======== RECORDS FOR THIS EXERCISE ========

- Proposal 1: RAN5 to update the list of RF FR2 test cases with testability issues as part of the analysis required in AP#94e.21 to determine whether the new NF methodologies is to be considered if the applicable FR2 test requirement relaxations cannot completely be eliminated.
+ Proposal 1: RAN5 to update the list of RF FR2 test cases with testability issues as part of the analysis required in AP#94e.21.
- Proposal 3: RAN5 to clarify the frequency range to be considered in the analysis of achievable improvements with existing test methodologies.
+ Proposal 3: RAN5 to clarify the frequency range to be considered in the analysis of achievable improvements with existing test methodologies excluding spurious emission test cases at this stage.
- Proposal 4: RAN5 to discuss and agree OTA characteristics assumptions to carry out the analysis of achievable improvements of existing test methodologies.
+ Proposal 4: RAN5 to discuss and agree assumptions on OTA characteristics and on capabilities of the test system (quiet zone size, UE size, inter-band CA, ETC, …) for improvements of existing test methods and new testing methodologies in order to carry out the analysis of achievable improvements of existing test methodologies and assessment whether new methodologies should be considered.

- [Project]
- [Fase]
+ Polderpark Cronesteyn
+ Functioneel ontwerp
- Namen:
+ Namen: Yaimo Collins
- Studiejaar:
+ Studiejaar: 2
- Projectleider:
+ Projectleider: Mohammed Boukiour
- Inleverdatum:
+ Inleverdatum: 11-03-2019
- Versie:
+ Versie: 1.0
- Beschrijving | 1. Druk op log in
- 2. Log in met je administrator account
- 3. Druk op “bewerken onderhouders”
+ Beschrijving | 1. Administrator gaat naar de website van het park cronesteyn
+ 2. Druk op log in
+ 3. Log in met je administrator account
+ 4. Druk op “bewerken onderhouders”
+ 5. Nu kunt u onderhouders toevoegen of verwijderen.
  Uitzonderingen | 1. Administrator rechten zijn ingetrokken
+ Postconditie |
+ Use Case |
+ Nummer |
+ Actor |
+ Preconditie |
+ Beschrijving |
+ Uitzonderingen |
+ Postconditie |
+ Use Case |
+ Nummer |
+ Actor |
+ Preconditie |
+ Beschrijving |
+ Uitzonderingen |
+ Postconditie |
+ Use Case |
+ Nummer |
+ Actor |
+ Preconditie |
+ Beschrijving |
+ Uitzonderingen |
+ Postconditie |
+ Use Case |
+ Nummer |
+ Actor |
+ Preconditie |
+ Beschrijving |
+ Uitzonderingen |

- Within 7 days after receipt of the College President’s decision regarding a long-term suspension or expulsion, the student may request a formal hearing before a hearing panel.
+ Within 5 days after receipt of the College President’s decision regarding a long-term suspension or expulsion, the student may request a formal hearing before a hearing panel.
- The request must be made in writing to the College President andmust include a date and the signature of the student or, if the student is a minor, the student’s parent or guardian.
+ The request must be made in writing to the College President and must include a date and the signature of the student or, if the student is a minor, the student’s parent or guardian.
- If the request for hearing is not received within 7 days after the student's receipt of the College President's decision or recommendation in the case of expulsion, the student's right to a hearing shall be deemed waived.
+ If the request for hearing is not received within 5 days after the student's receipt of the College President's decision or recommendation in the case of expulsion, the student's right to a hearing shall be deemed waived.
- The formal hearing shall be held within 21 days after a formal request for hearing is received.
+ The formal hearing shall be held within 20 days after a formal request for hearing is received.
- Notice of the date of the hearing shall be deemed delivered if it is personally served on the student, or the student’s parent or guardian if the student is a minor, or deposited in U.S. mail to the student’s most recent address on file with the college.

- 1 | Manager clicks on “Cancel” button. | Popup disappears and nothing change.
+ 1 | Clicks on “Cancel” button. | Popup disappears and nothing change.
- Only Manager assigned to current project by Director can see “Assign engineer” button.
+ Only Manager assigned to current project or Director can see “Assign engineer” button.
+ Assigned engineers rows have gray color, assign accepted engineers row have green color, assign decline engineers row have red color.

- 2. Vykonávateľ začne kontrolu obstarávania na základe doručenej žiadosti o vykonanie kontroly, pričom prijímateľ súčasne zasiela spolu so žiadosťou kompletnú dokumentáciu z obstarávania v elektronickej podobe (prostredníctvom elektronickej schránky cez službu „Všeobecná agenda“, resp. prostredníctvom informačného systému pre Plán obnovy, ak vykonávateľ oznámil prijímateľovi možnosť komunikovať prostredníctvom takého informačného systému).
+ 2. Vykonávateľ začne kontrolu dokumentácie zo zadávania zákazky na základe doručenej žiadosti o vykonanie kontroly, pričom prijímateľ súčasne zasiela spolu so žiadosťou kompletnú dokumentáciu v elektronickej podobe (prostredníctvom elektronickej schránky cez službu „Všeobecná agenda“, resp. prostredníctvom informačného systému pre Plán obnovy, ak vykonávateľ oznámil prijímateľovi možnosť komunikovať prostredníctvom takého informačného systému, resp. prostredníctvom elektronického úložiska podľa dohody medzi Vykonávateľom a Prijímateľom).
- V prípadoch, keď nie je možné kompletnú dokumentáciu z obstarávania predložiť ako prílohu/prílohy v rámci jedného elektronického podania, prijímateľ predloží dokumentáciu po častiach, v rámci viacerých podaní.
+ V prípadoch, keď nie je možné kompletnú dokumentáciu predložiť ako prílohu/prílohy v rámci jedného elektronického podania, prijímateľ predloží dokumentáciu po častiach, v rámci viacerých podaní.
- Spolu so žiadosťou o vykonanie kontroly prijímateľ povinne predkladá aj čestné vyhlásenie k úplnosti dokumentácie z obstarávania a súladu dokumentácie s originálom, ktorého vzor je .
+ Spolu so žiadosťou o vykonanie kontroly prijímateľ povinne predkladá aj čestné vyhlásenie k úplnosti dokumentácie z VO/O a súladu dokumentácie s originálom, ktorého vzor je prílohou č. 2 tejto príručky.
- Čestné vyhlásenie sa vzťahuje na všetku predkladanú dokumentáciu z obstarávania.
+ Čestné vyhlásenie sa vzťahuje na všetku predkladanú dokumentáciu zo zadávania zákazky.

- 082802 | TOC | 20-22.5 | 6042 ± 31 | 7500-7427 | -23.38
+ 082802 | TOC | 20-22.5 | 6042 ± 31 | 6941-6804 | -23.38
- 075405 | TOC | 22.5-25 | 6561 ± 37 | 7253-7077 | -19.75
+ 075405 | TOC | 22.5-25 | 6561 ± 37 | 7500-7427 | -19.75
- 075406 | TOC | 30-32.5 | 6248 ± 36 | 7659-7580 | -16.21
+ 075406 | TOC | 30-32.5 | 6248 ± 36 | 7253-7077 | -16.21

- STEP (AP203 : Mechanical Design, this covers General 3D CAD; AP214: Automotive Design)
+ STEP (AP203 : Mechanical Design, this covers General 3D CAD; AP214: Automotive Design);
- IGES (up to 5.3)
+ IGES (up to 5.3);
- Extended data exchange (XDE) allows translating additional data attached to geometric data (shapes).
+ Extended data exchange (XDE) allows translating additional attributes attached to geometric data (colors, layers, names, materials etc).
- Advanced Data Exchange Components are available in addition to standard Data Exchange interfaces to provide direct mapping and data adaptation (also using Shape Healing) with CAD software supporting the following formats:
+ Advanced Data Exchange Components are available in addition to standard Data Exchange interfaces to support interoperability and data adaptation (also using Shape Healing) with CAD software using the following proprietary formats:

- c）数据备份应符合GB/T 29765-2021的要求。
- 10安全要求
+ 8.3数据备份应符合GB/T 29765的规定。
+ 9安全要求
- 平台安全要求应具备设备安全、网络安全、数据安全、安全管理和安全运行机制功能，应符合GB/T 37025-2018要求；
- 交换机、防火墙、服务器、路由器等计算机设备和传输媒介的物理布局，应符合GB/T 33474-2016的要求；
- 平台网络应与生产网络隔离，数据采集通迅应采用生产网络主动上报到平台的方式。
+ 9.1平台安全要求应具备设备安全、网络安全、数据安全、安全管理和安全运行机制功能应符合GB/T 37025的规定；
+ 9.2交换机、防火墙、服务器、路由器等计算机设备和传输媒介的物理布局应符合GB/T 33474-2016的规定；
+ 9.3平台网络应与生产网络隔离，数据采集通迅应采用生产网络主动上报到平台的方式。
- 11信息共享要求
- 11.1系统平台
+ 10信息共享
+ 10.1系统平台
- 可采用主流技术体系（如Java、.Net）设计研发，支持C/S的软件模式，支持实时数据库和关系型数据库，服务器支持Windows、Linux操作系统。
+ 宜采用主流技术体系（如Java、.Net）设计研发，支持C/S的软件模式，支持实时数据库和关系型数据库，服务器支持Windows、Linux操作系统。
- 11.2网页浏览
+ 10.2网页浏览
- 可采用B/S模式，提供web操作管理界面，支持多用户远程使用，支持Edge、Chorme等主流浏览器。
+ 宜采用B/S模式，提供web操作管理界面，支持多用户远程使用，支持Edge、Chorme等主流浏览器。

========

--- TRY IT ---
Output, from the data above, the lines from the line with "1 | Clicks on" to the line with "Vykonávateľom a Prijímateľom)." exactly as they stand, both ends included and nothing else.

--- OUTPUT BELOW ---
+ 1 | Clicks on “Cancel” button. | Popup disappears and nothing change.
- Only Manager assigned to current project by Director can see “Assign engineer” button.
+ Only Manager assigned to current project or Director can see “Assign engineer” button.
+ Assigned engineers rows have gray color, assign accepted engineers row have green color, assign decline engineers row have red color.

- 2. Vykonávateľ začne kontrolu obstarávania na základe doručenej žiadosti o vykonanie kontroly, pričom prijímateľ súčasne zasiela spolu so žiadosťou kompletnú dokumentáciu z obstarávania v elektronickej podobe (prostredníctvom elektronickej schránky cez službu „Všeobecná agenda“, resp. prostredníctvom informačného systému pre Plán obnovy, ak vykonávateľ oznámil prijímateľovi možnosť komunikovať prostredníctvom takého informačného systému).
+ 2. Vykonávateľ začne kontrolu dokumentácie zo zadávania zákazky na základe doručenej žiadosti o vykonanie kontroly, pričom prijímateľ súčasne zasiela spolu so žiadosťou kompletnú dokumentáciu v elektronickej podobe (prostredníctvom elektronickej schránky cez službu „Všeobecná agenda“, resp. prostredníctvom informačného systému pre Plán obnovy, ak vykonávateľ oznámil prijímateľovi možnosť komunikovať prostredníctvom takého informačného systému, resp. prostredníctvom elektronického úložiska podľa dohody medzi Vykonávateľom a Prijímateľom).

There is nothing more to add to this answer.